I normally park on Sandycove Ave West or North. There is a mixture of free and paid parking in this area so a good idea to bring some change or download Dublin’s parking app. Once parked just walk up to the bathing area as per the GPS coordinates.

SUNDAY 6 OCTOBER – SANDYMOUNT & POOLBEG TOWERS

Our Sunset Location Suggestion

Sandymount & Poolbeg Towers

53°19’26.0″N 6°12’19.2″W

Sunrise: 07:35am
Sunset: 18:51 pm

High Tide: 06:06am
Low Tide: 11:59am
High Tide: 18:32pm
Low Tide: 00:47am (Oct 7th)

Your brain is jammed full of inspiration after the Big Day. Why not make the short dash down to Sandymount for a sunset. Through meticulous planning and forethought, the tide is just right to shoot sunset after the Big Day at Dublin’s most iconic location. Sandymount beach is the closest coastal point to the Poolbeg vista in Dublin. Despite Poolbegs visability all the way to Clontarf there is nowhere that’s quite so up close and personal. Booterstown is certainly a more all round location to shoot Poolbeg, and can provide some truly graphic lines, but if its clean reflection you want there’s nowhere quite like Sandymount.

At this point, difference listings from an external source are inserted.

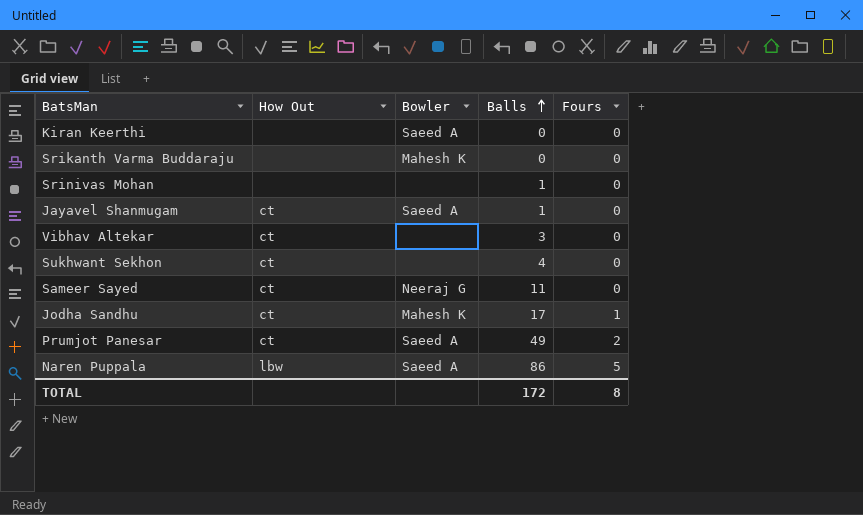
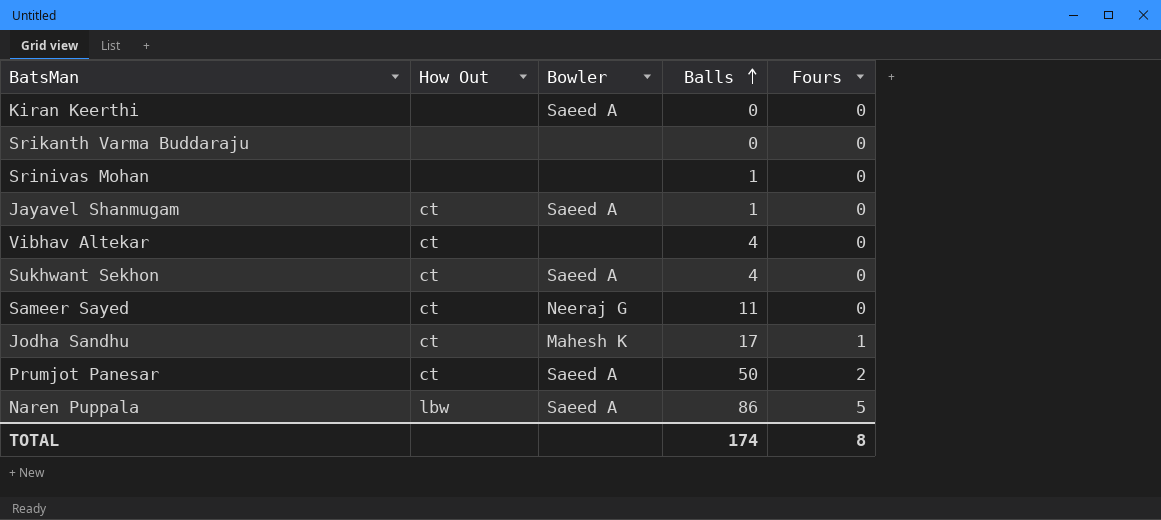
Srikanth Varma Buddaraju | Bowler: Mahesh K -> none
Vibhav Altekar | Balls: 3 -> 4
Sukhwant Sekhon | Bowler: none -> Saeed A
Prumjot Panesar | Balls: 49 -> 50
TOTAL | Balls: 172 -> 174

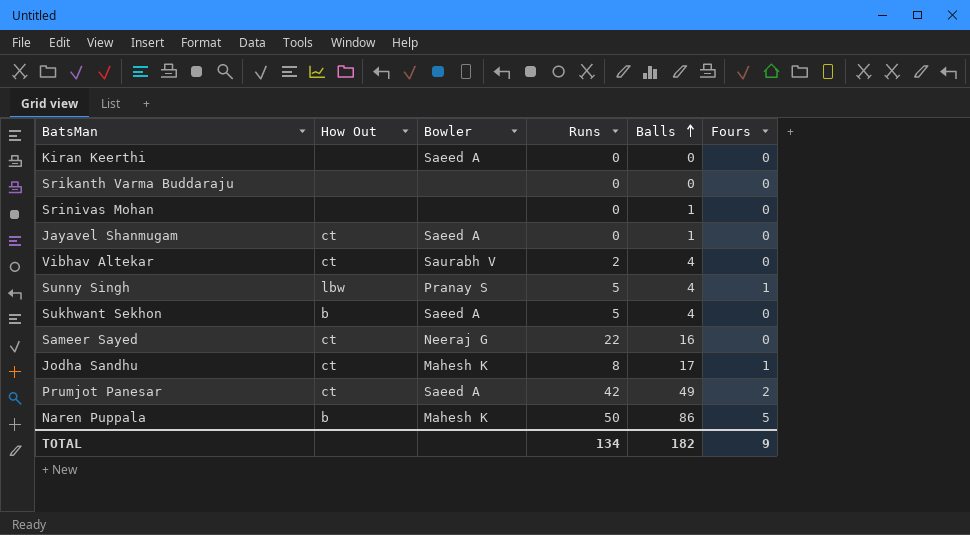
column Runs | position: none -> 4
Vibhav Altekar | Bowler: none -> Saurabh V
row Sunny Singh: none -> lbw | Pranay S | 5 | 4 | 1
Sukhwant Sekhon | How Out: ct -> b
Sameer Sayed | Balls: 11 -> 16
Prumjot Panesar | Balls: 50 -> 49
Naren Puppala | How Out: lbw -> b
Naren Puppala | Bowler: Saeed A -> Mahesh K
TOTAL | Balls: 174 -> 182
TOTAL | Fours: 8 -> 9

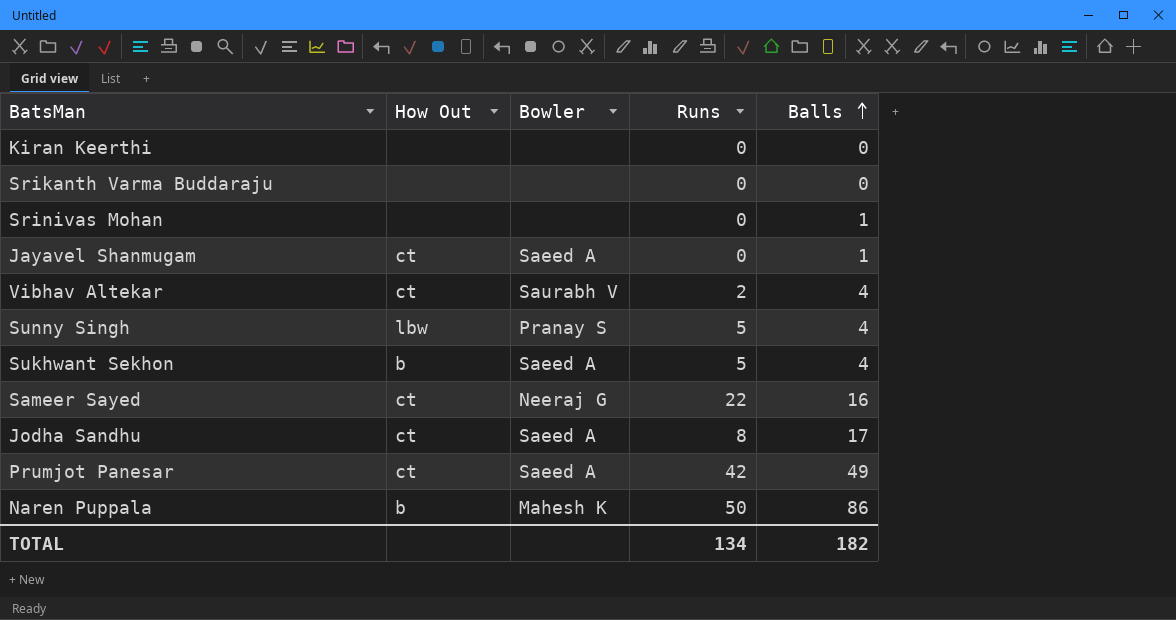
column Fours | position: 6 -> none
Kiran Keerthi | Bowler: Saeed A -> none
Jodha Sandhu | Bowler: Mahesh K -> Saeed A

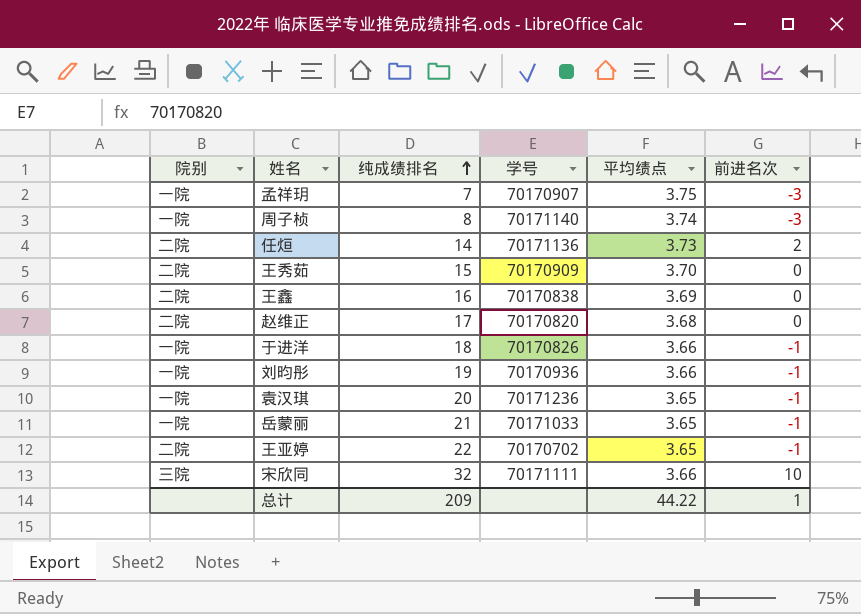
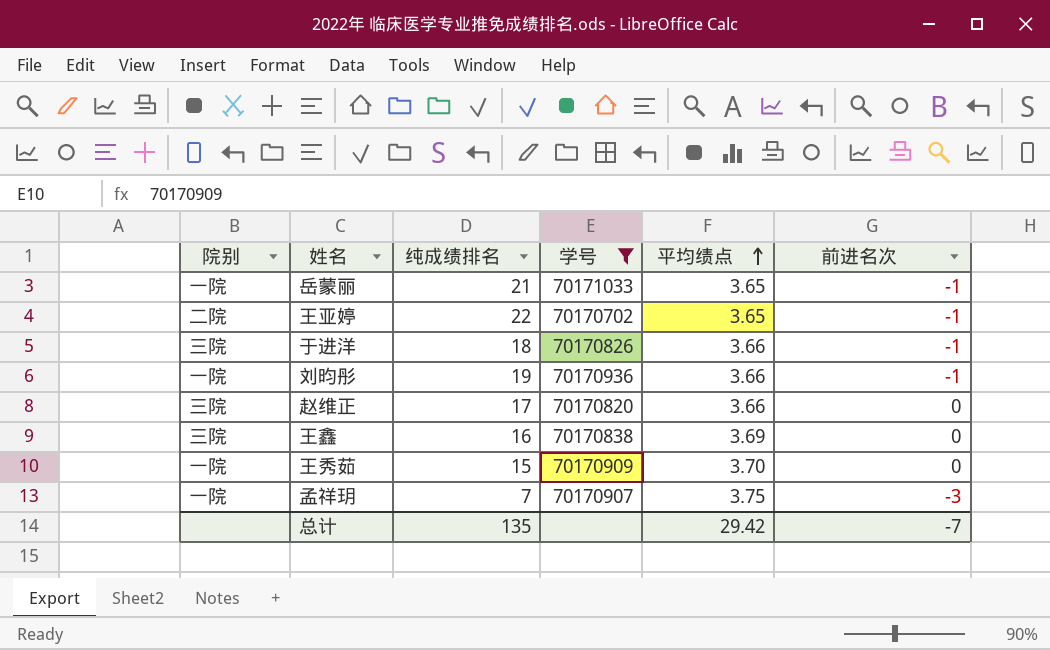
filter: none -> 学号 <= 70171033
row order: 纯成绩排名 ascending -> 平均绩点 ascending
于进洋 | 院别: 一院 -> 三院
赵维正 | 院别: 二院 -> 三院
赵维正 | 平均绩点: 3.68 -> 3.66
王鑫 | 院别: 二院 -> 三院
王秀茹 | 院别: 二院 -> 一院
总计 | 纯成绩排名: 209 -> 135
总计 | 平均绩点: 44.22 -> 29.42
总计 | 前进名次: 1 -> -7

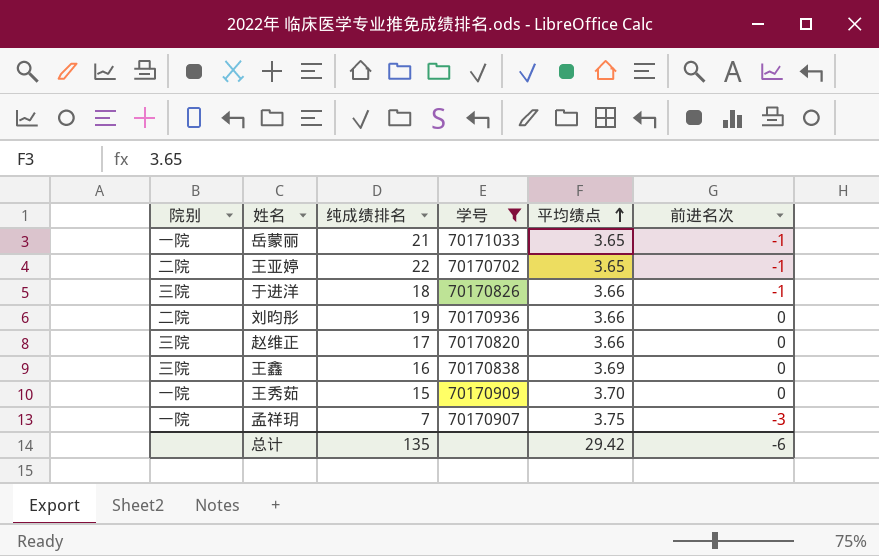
刘昀彤 | 院别: 一院 -> 二院
刘昀彤 | 前进名次: -1 -> 0
总计 | 前进名次: -7 -> -6

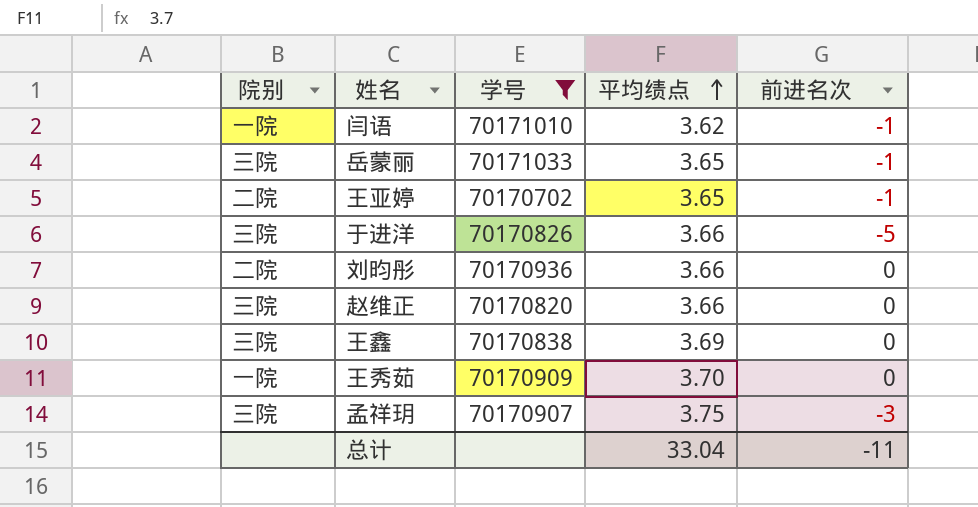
column 纯成绩排名 | position: 3 -> none
row 闫语: none -> 一院 | 70171010 | 3.62 | -1
岳蒙丽 | 院别: 一院 -> 三院
于进洋 | 前进名次: -1 -> -5
孟祥玥 | 院别: 一院 -> 三院
总计 | 平均绩点: 29.42 -> 33.04
总计 | 前进名次: -6 -> -11

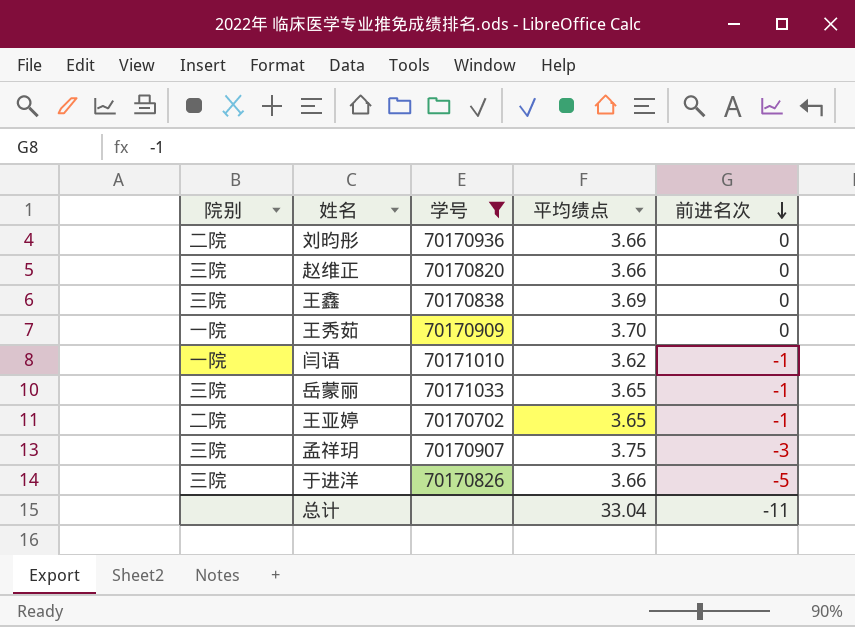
row order: 平均绩点 ascending -> 前进名次 descending

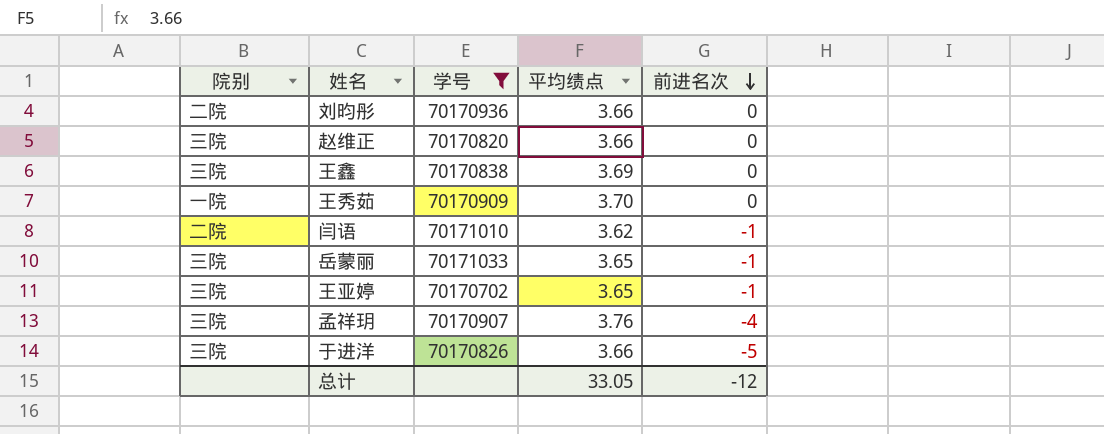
闫语 | 院别: 一院 -> 二院
王亚婷 | 院别: 二院 -> 三院
孟祥玥 | 平均绩点: 3.75 -> 3.76
孟祥玥 | 前进名次: -3 -> -4
总计 | 平均绩点: 33.04 -> 33.05
总计 | 前进名次: -11 -> -12

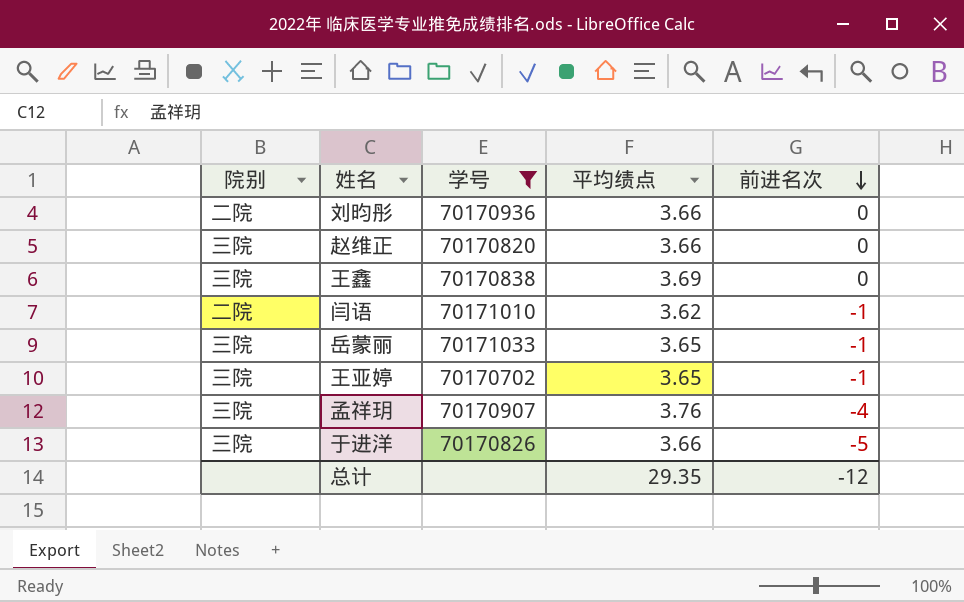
row 王秀茹: 一院 | 70170909 | 3.70 | 0 -> none
总计 | 平均绩点: 33.05 -> 29.35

The water drains out quickly here so again I would suggest arriving nice and early 1 – 1.5 hours before sunrise. The industrial landscape will be lit up and if you have a reflection you will be in for a treat. There are 2 key points listed below for parking. The northerly carpark is great for having a super clean reflection, while the more southerly carpark allows you to shoot with the baths in the foreground. The water levels are low as the tide retreats allowing for reflections to form easily.

COMPOSITION AND TECH TALK

Personally, I like my composition clean so I’m more than happy to simply fill the frame with a simple reflection and allow the horizon to run directly through the image. Be careful of your corners and pay attention to simple cloud structures that can double up top and bottom providing more interesting aspects to the graphic. If you want to compose in a more traditional manner there is plenty of scope to go upright and get up close and personal with some leading lines in the sandbar.

The bendy lines are an issue here too and my advice would be to keep your camera completely straight to avoid perspective issues with the towers. They need to be upright. 14 – 24 and my 24mm PC Nikon lenses were always the perfect fit for me here. Generally, not much need for long exposure if you have good reflections so your grad filters are more likely to be needed than your stoppers. Wellies or boots are a good idea.

GETTING THERE
The more northerly carpark (53.328059, -6.208512) is good for the clean reflection images, while the southerly park you can shoot with the baths in the foreground (53.328059, -6.208512).